- Autor
- Érika Felipe de Albuquerque
- Orientador(a)
- Jan Gerard Joseph Ter Reegen
- Universidade
- UNIVERSIDADE ESTADUAL DO CEARÁ — UECE
- Programa
- FILOSOFIA
- Grau
- MESTRADO
- Ano
- 2004
RESUMO...A Felicidade é para Boécio o supremo bem de uma natureza guiada pela razão. Este estado de perfeição, configurado pela posse total de todos os bens, remete a quatro eixos basilares que conduzem o pensamento do filósofo ao longo da Consolação da Filosofia: Político, Teleológico, Antropológico e o Ético. No âmbito do político encontra-se a vida de Boécio. Acusado de crime de lesa-majestade, preso e condenado à morte e sob torturas escreve sua última obra. Nela descreve sua autobiografia, reflete a situação dos homens diante do governo que servira. Boécio, oprimido pelos reveses da Fortuna, questiona a natureza do mal, da Providência divina e da liberdade humana. Cogitando a respeito de sua existência aborda a natureza humana. O eixo antropológico é expresso associando-se ao eixo teleológico que fundamenta o discurso. Vinculados ao conceito de felicidade, os eixos direcionam para origem e fim do homem.

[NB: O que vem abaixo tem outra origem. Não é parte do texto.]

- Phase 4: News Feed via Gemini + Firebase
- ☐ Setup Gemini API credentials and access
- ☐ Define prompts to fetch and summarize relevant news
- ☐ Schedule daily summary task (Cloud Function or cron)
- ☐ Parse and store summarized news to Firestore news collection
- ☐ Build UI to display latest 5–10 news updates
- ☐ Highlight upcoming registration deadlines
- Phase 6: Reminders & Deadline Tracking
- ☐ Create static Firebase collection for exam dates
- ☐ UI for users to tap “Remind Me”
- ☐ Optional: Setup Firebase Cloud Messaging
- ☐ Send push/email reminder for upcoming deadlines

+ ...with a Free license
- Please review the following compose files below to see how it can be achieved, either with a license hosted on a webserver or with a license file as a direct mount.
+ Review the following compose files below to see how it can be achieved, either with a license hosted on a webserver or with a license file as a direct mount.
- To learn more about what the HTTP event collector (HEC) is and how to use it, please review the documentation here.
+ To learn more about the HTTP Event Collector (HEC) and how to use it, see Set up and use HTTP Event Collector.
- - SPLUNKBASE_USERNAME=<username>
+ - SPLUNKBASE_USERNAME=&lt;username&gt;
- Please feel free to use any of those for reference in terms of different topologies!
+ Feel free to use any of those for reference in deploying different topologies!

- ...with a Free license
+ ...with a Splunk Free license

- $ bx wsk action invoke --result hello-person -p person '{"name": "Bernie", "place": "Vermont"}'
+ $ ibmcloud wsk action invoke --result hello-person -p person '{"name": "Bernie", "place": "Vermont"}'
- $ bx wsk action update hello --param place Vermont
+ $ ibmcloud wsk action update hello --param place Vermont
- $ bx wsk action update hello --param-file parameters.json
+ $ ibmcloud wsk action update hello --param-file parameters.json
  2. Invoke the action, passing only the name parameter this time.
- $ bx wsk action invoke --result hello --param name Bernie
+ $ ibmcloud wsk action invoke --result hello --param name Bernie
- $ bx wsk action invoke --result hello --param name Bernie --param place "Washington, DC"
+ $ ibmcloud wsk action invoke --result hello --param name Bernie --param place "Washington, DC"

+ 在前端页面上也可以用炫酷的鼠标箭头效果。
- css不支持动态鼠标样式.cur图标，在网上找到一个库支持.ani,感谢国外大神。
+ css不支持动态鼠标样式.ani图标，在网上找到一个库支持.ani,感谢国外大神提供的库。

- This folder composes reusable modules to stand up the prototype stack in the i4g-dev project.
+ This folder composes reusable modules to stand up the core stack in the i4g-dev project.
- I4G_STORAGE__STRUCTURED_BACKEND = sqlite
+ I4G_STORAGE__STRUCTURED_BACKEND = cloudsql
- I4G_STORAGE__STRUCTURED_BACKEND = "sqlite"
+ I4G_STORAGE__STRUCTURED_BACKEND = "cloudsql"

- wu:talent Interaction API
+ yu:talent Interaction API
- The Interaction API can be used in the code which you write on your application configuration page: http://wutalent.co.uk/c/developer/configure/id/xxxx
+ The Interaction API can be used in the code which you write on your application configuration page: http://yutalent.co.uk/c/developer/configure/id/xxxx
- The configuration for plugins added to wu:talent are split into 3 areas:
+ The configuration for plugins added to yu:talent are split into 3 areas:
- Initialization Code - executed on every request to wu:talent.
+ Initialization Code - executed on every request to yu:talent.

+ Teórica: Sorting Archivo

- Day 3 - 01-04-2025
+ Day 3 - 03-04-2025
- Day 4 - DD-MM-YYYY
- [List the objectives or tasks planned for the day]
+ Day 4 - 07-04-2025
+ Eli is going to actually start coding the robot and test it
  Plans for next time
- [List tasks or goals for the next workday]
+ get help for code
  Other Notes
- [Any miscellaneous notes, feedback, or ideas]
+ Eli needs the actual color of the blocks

O eixo político é posto sobre as condições necessárias ao homem para atingir seu fim, portanto uma ética. Nestes termos dissertamos em torno do conceito de felicidade. Tendo o soberano bem de uma natureza como pontual da teleologia esta converge para o eixo ético, posto que a razão é o guia de aperfeiçoamento da natureza humana. Dado que o Soberano Bem coincide com o princípio e o fim de todas as coisas, Deus é beatitude. Este estado de perfeição torna o homem feliz de acordo com o nível de participação experimentada neste princípio para o qual o homem tende necessariamente por meio da faculdade racional. Assim, quanto maior o grau de participação dos seres em Deus tanto mais divino o homem se torna.